The answer must be a single number: how many lines in the records below contain the word "appropriate".

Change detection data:
......
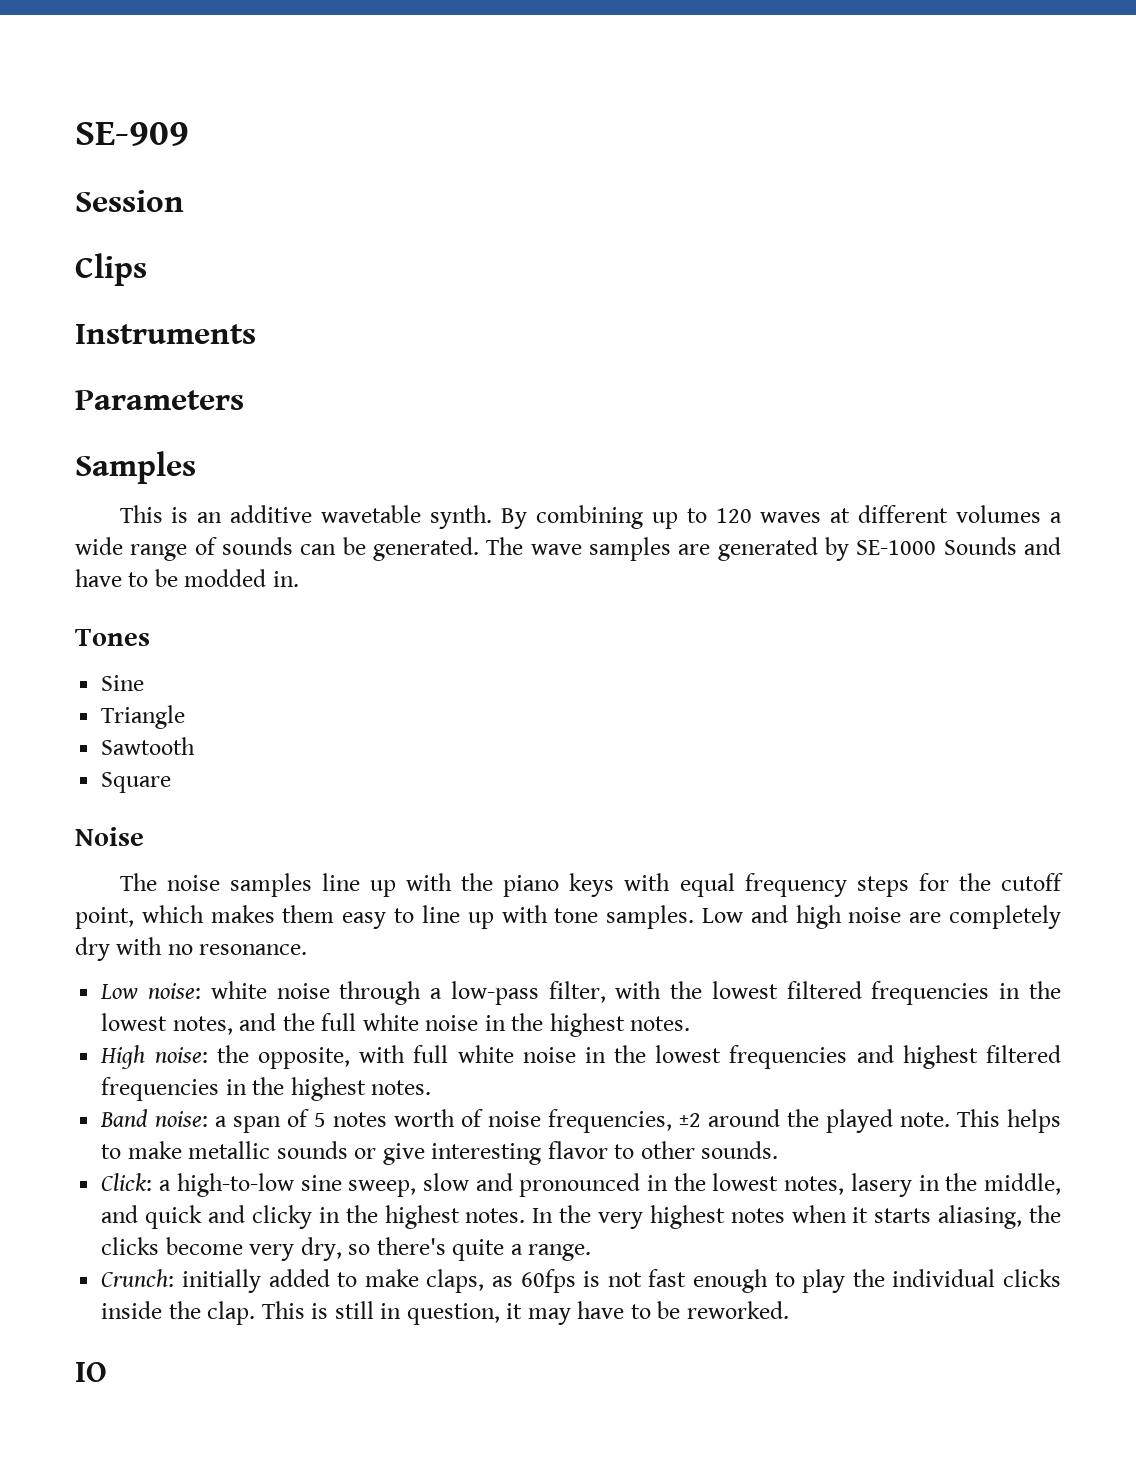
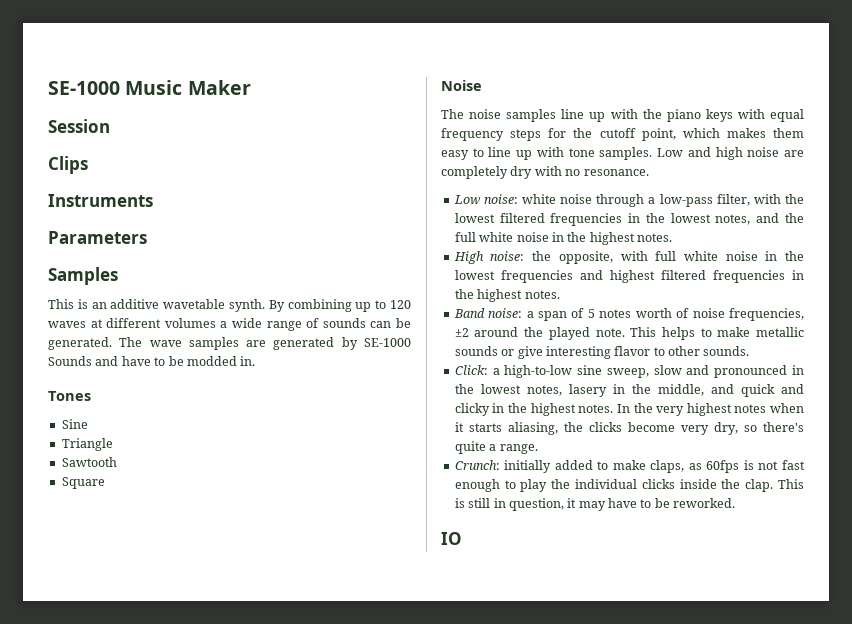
- SE-909
+ SE-1000 Music Maker

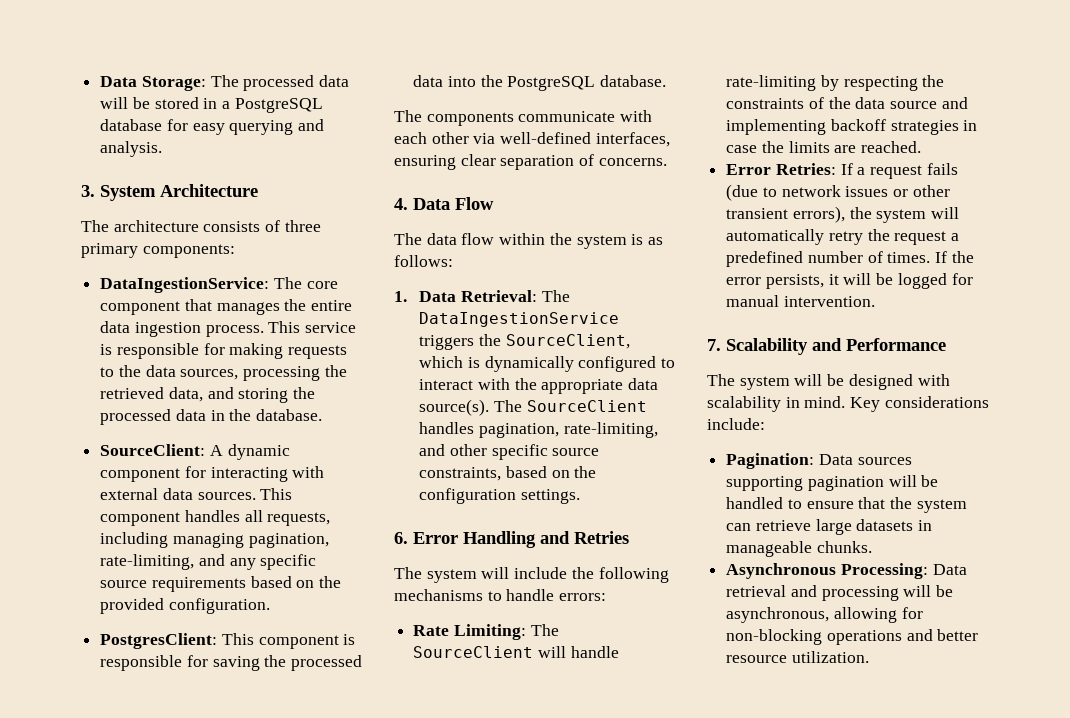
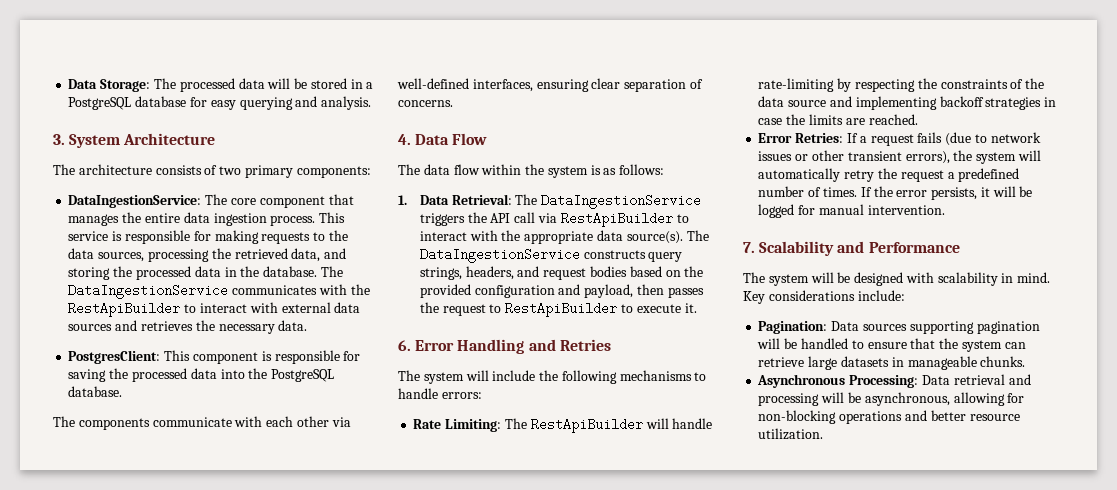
- The architecture consists of three primary components:
+ The architecture consists of two primary components:
- This service is responsible for making requests to the data sources, processing the retrieved data, and storing the processed data in the database.
- SourceClient: A dynamic component for interacting with external data sources. This component handles all requests, including managing pagination, rate-limiting, and any specific source requirements based on the provided configuration.
+ This service is responsible for making requests to the data sources, processing the retrieved data, and storing the processed data in the database. The DataIngestionService communicates with the RestApiBuilder to interact with external data sources and retrieves the necessary data.
- 1. Data Retrieval: The DataIngestionService triggers the SourceClient, which is dynamically configured to interact with the appropriate data source(s).
+ 1. Data Retrieval: The DataIngestionService triggers the API call via RestApiBuilder to interact with the appropriate data source(s).
- The SourceClient handles pagination, rate-limiting, and other specific source constraints, based on the configuration settings.
+ The DataIngestionService constructs query strings, headers, and request bodies based on the provided configuration and payload, then passes the request to RestApiBuilder to execute it.
- Rate Limiting: The SourceClient will handle rate-limiting by respecting the constraints of the data source and implementing backoff strategies in case the limits are reached.
+ Rate Limiting: The RestApiBuilder will handle rate-limiting by respecting the constraints of the data source and implementing backoff strategies in case the limits are reached.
......
*Final answer*: 2